Extracted data entries
....................

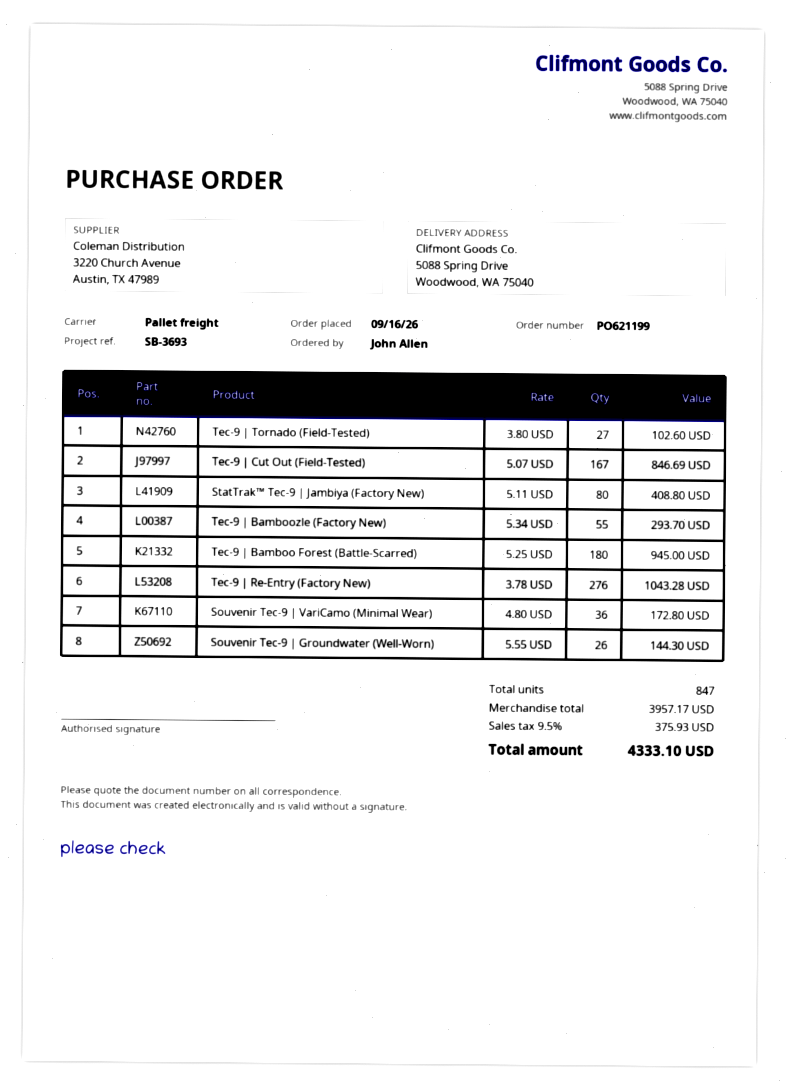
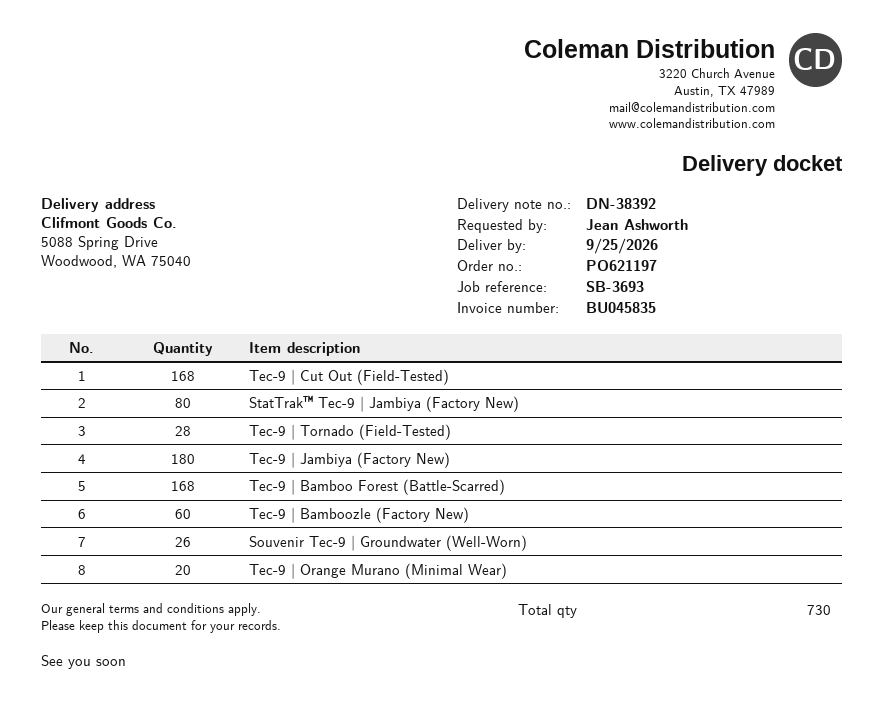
order number: PO621199 -> PO621197
ordered by: John Allen -> Jean Ashworth
Tec-9 | Tornado (Field-Tested): 27 -> 28
Tec-9 | Cut Out (Field-Tested): 167 -> 168
Tec-9 | Bamboozle (Factory New): 55 -> 60
Tec-9 | Bamboo Forest (Battle-Scarred): 180 -> 168
Tec-9 | Re-Entry (Factory New): 276 -> none
Souvenir Tec-9 | VariCamo (Minimal Wear): 36 -> none
Tec-9 | Jambiya (Factory New): none -> 180
Tec-9 | Orange Murano (Minimal Wear): none -> 20
total quantity: 847 -> 730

....................

TASK ITEM: Return word for word the line with "Tec-9 | Jambiya (Factory New): none -> 180" and every line after it through the end of the records above.

RESULT FOR THIS TASK:
Tec-9 | Jambiya (Factory New): none -> 180
Tec-9 | Orange Murano (Minimal Wear): none -> 20
total quantity: 847 -> 730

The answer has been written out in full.